[Edit difference data]
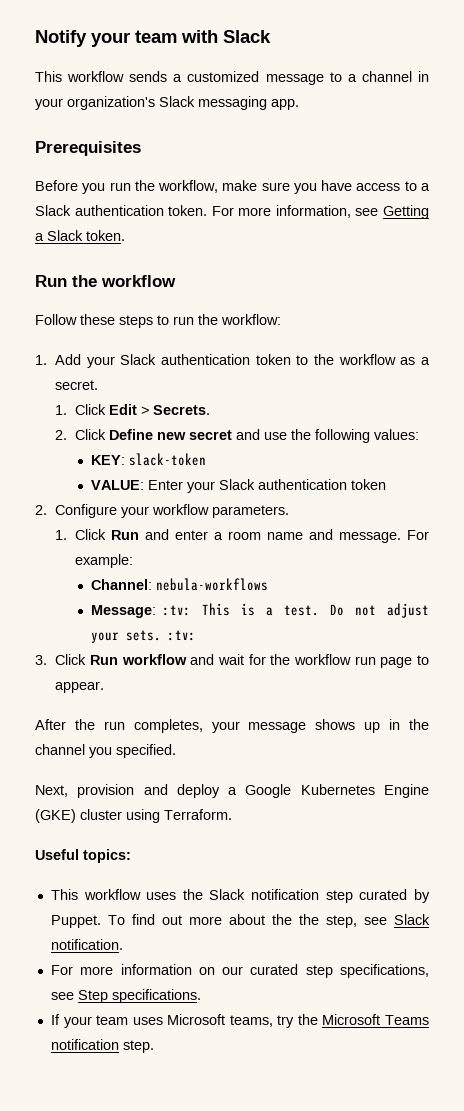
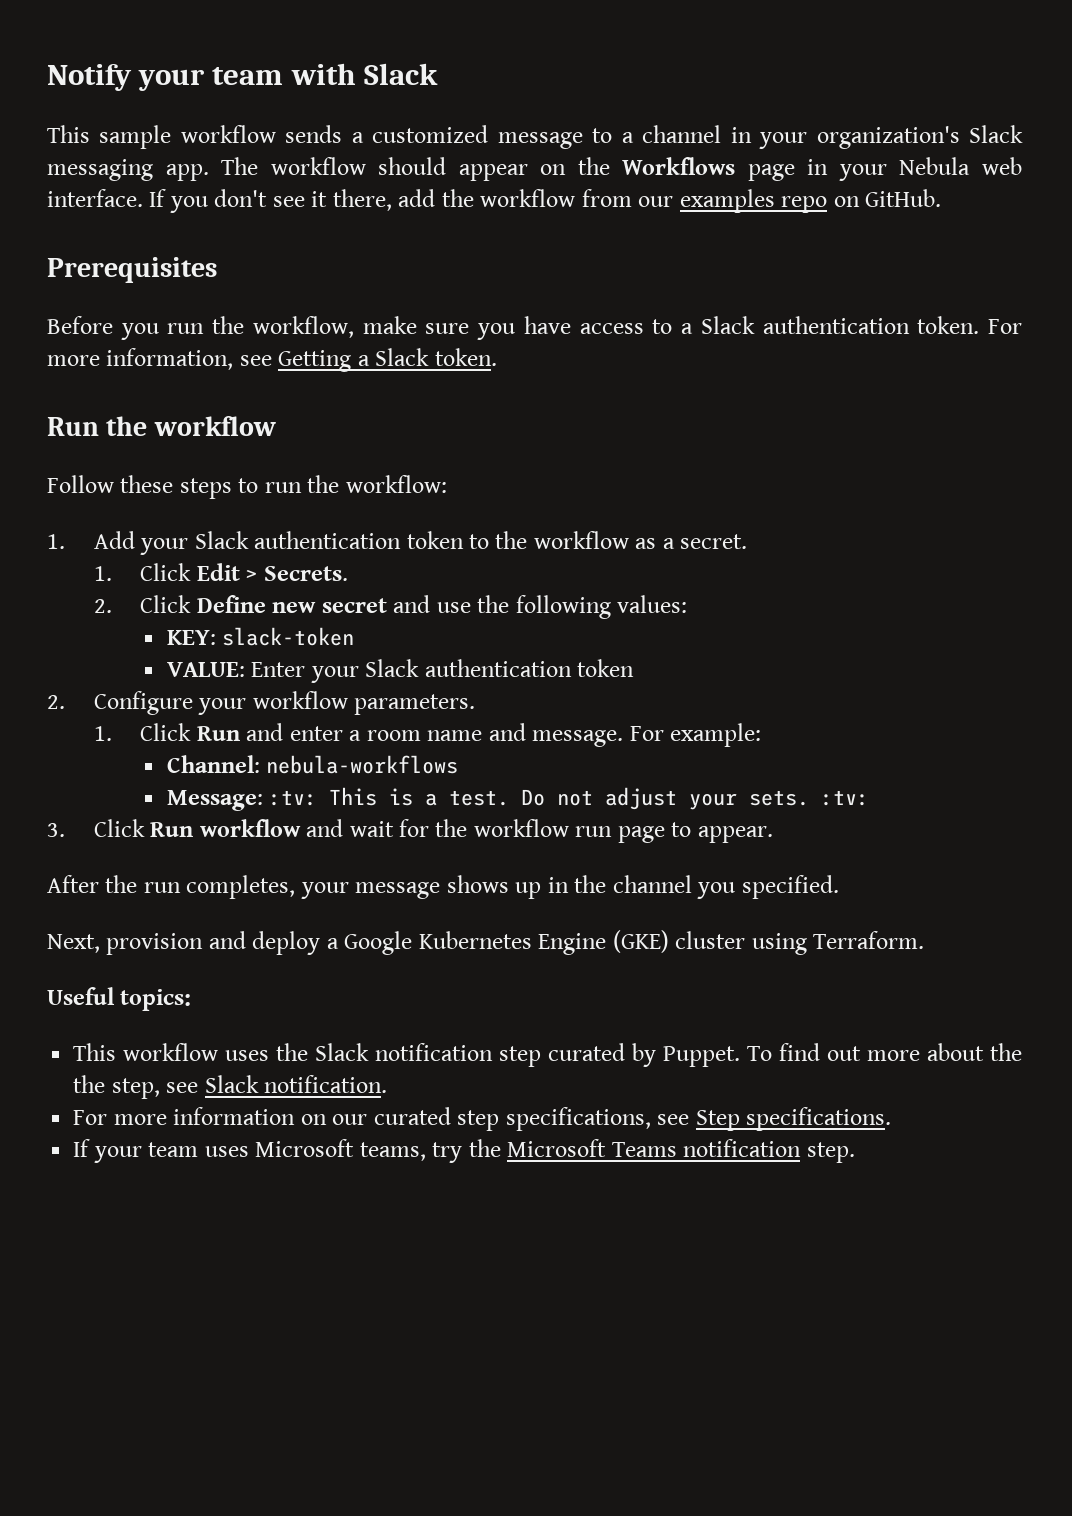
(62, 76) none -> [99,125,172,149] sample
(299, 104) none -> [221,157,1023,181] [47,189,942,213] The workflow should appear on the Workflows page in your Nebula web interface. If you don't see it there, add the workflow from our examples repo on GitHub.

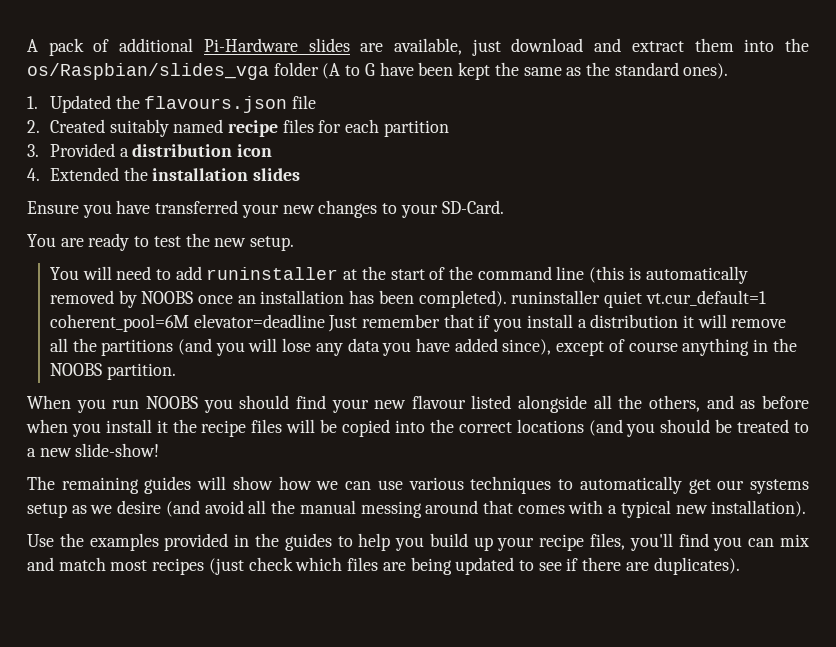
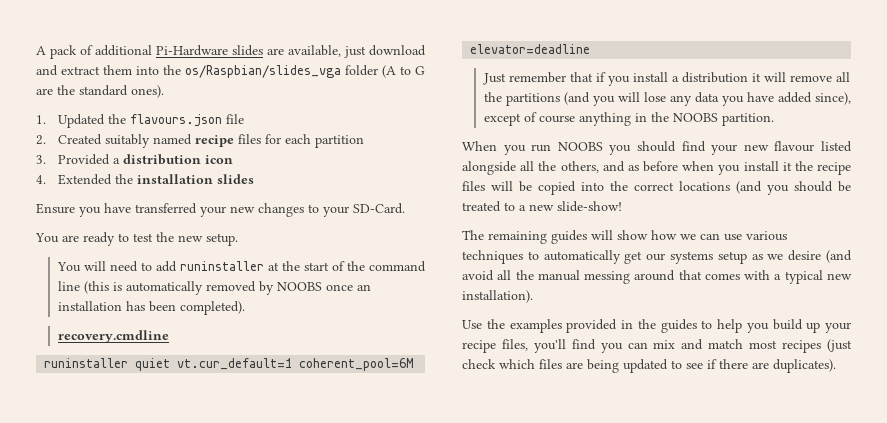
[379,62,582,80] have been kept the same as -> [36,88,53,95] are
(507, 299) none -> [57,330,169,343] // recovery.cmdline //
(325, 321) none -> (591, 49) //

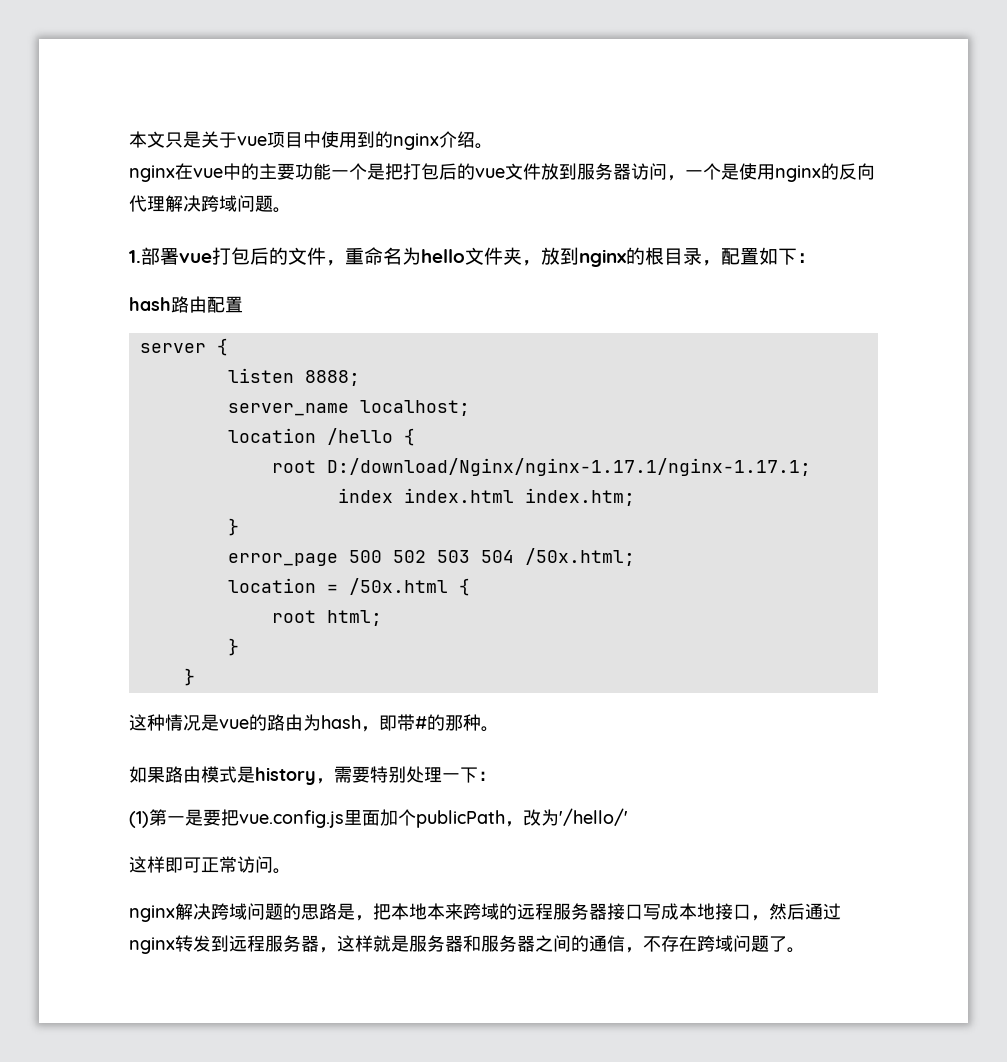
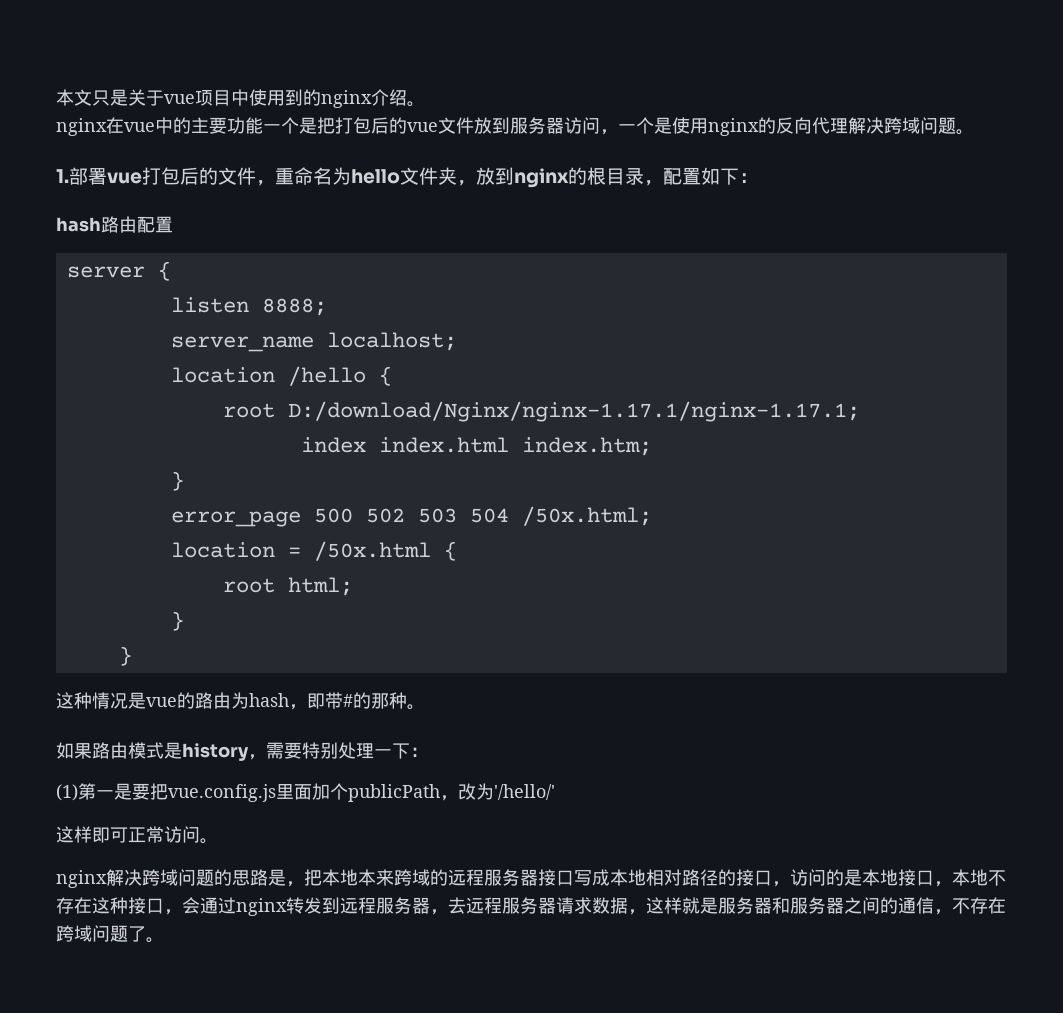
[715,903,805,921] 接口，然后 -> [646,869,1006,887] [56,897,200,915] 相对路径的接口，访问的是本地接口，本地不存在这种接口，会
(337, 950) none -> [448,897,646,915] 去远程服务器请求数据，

== Problem details ==
Give every record again without changing a word. Exclude the pictures.

== Solved problem ==
(62, 76) none -> [99,125,172,149] sample
(299, 104) none -> [221,157,1023,181] [47,189,942,213] The workflow should appear on the Workflows page in your Nebula web interface. If you don't see it there, add the workflow from our examples repo on GitHub.

[379,62,582,80] have been kept the same as -> [36,88,53,95] are
(507, 299) none -> [57,330,169,343] // recovery.cmdline //
(325, 321) none -> (591, 49) //

[715,903,805,921] 接口，然后 -> [646,869,1006,887] [56,897,200,915] 相对路径的接口，访问的是本地接口，本地不存在这种接口，会
(337, 950) none -> [448,897,646,915] 去远程服务器请求数据，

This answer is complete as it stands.